---- Material for the task

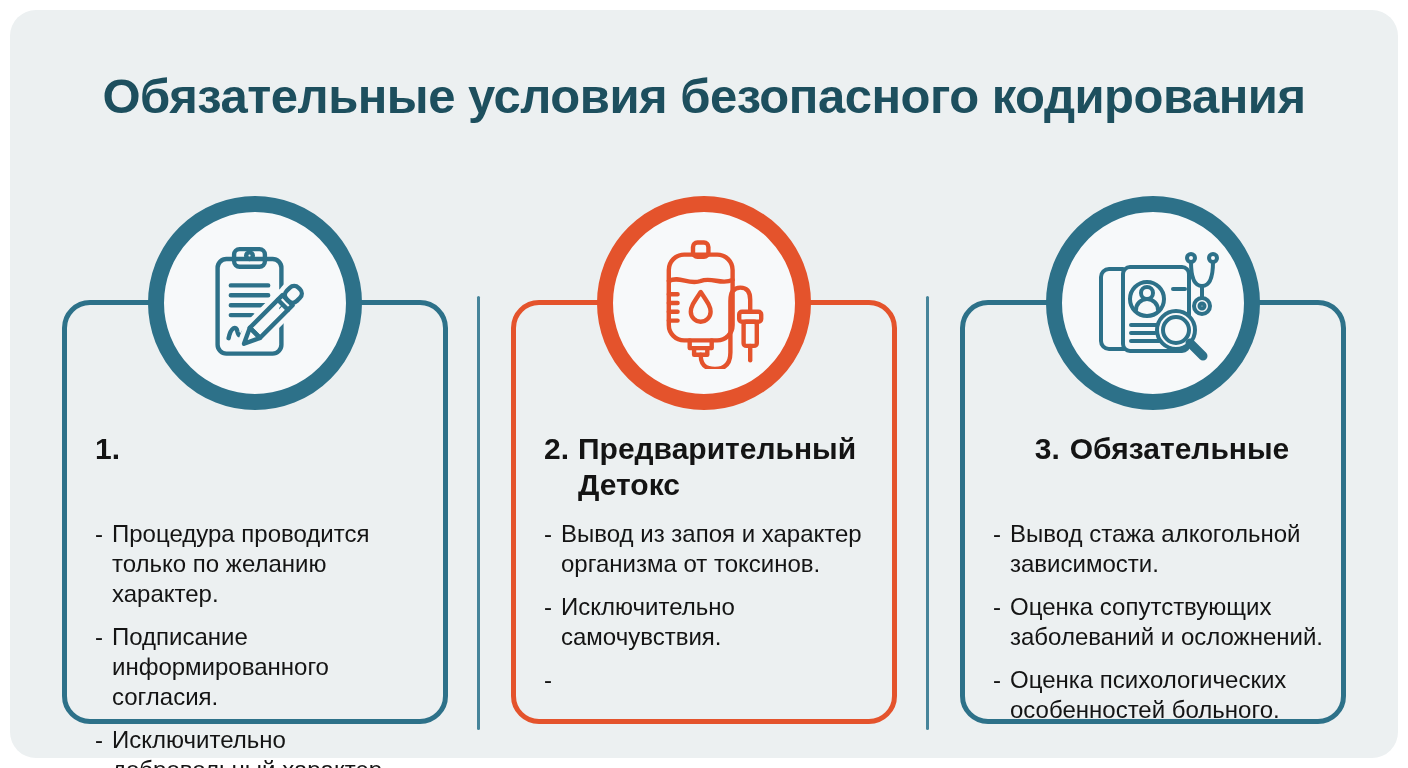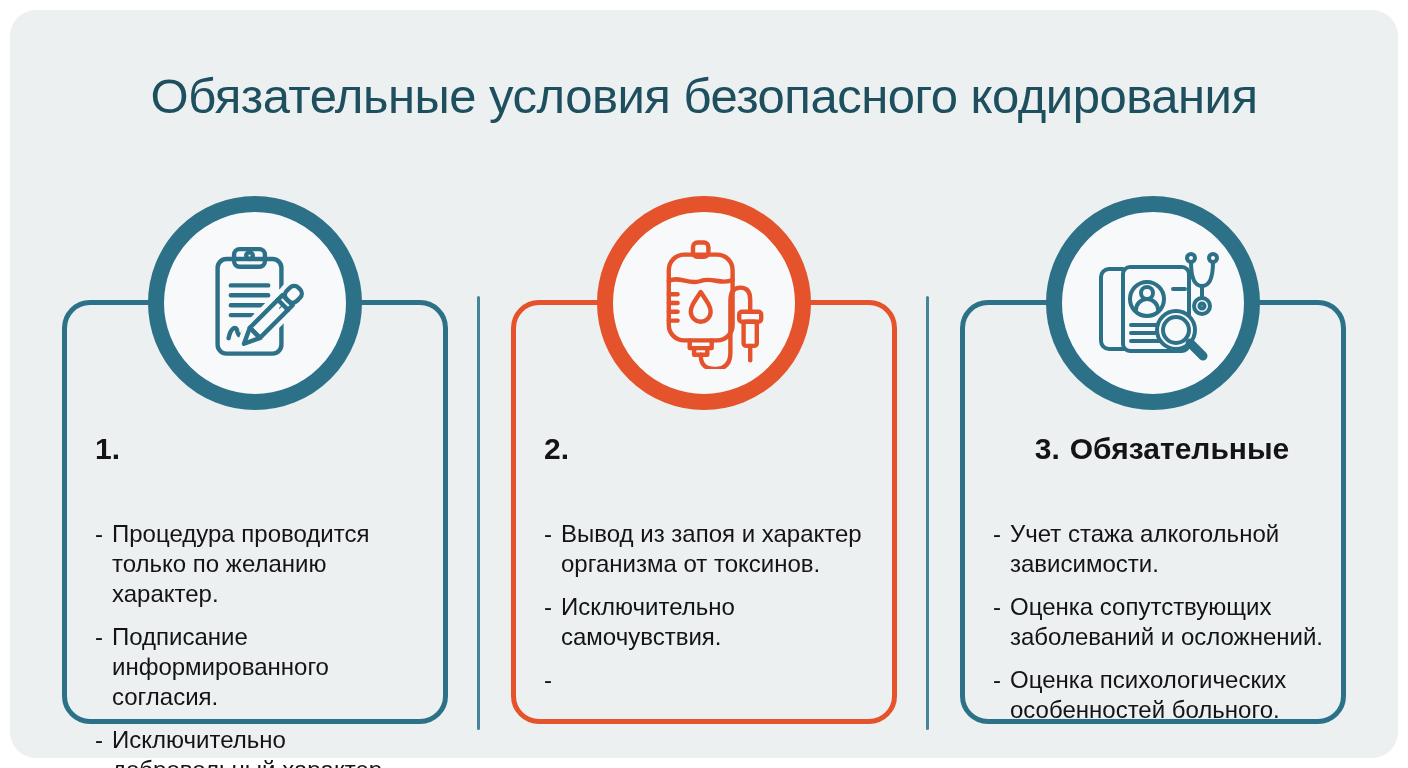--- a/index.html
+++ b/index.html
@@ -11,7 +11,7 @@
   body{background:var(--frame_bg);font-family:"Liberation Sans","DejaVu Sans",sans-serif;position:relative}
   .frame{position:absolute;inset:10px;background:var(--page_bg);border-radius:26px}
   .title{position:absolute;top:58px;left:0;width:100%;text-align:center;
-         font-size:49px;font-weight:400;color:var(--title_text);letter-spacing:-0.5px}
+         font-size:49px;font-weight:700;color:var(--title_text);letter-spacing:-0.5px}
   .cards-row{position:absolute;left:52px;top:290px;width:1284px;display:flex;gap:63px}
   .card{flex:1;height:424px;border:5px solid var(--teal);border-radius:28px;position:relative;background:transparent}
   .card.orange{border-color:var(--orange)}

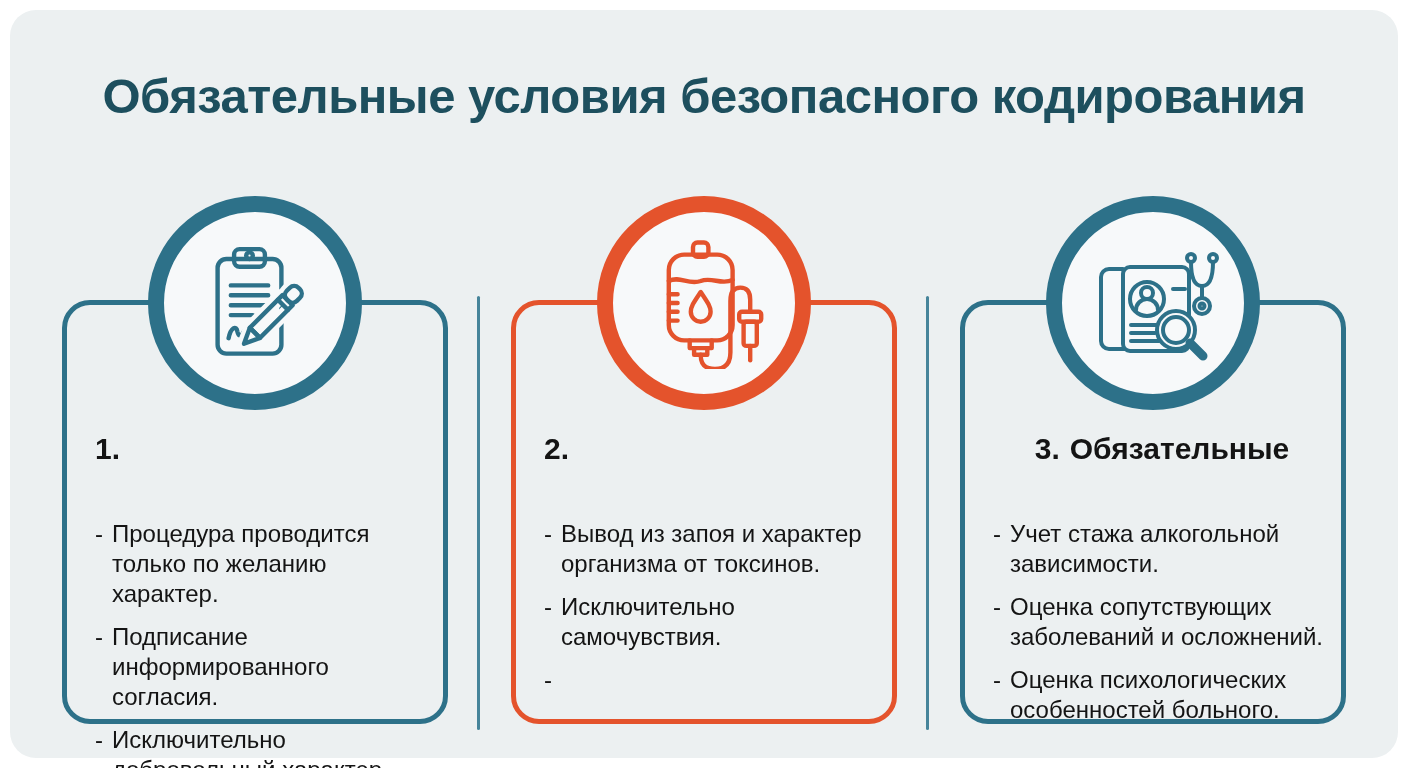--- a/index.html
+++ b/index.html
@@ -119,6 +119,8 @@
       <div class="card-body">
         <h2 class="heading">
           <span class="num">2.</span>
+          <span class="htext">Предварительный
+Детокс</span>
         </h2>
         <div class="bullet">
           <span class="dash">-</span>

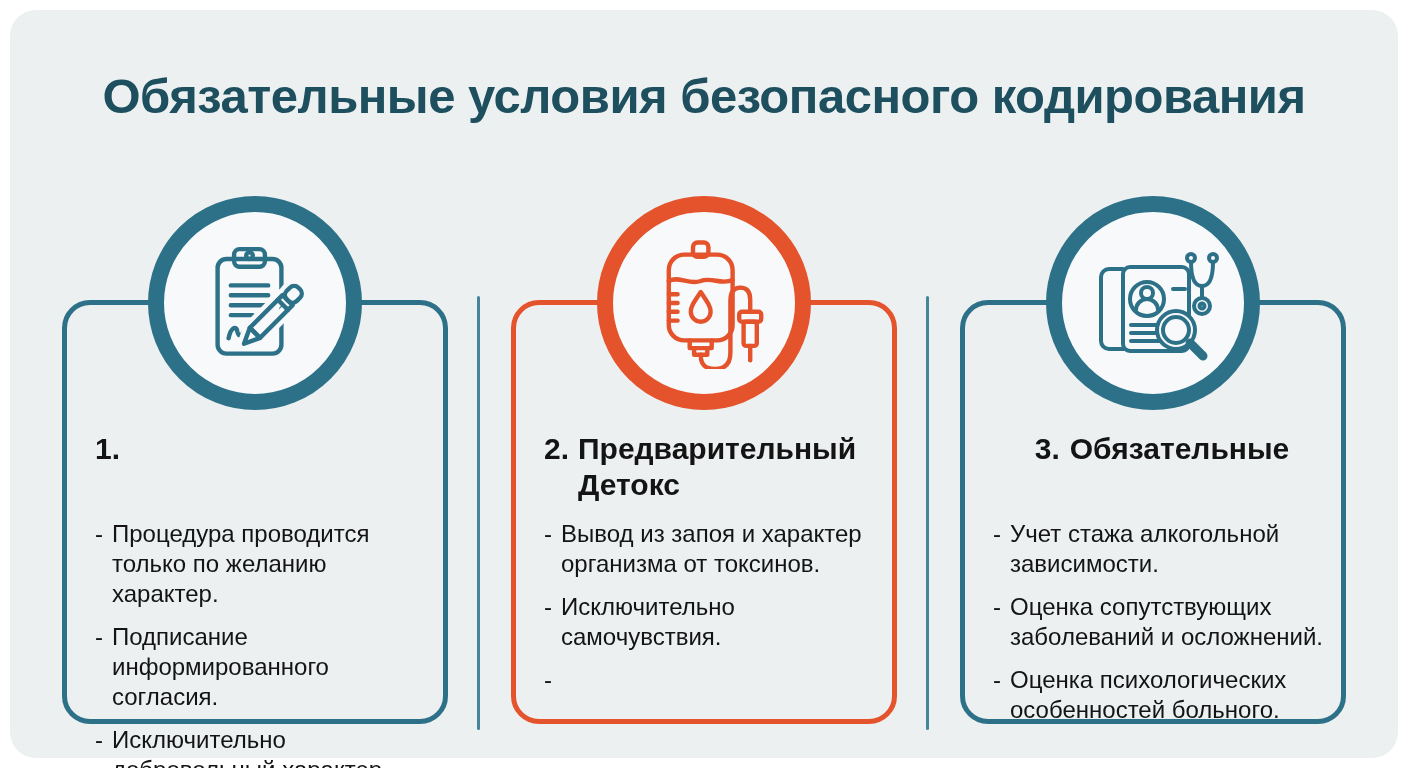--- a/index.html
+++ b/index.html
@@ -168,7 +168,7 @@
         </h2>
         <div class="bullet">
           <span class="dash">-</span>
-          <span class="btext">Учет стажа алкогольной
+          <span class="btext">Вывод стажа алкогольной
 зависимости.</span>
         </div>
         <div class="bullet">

--------

**Required action:** Print out the whole listing word for word. Leave the pictures out.

**Solved problem:**
--- a/index.html
+++ b/index.html
@@ -11,7 +11,7 @@
   body{background:var(--frame_bg);font-family:"Liberation Sans","DejaVu Sans",sans-serif;position:relative}
   .frame{position:absolute;inset:10px;background:var(--page_bg);border-radius:26px}
   .title{position:absolute;top:58px;left:0;width:100%;text-align:center;
-         font-size:49px;font-weight:400;color:var(--title_text);letter-spacing:-0.5px}
+         font-size:49px;font-weight:700;color:var(--title_text);letter-spacing:-0.5px}
   .cards-row{position:absolute;left:52px;top:290px;width:1284px;display:flex;gap:63px}
   .card{flex:1;height:424px;border:5px solid var(--teal);border-radius:28px;position:relative;background:transparent}
   .card.orange{border-color:var(--orange)}

--- a/index.html
+++ b/index.html
@@ -119,6 +119,8 @@
       <div class="card-body">
         <h2 class="heading">
           <span class="num">2.</span>
+          <span class="htext">Предварительный
+Детокс</span>
         </h2>
         <div class="bullet">
           <span class="dash">-</span>

--- a/index.html
+++ b/index.html
@@ -168,7 +168,7 @@
         </h2>
         <div class="bullet">
           <span class="dash">-</span>
-          <span class="btext">Учет стажа алкогольной
+          <span class="btext">Вывод стажа алкогольной
 зависимости.</span>
         </div>
         <div class="bullet">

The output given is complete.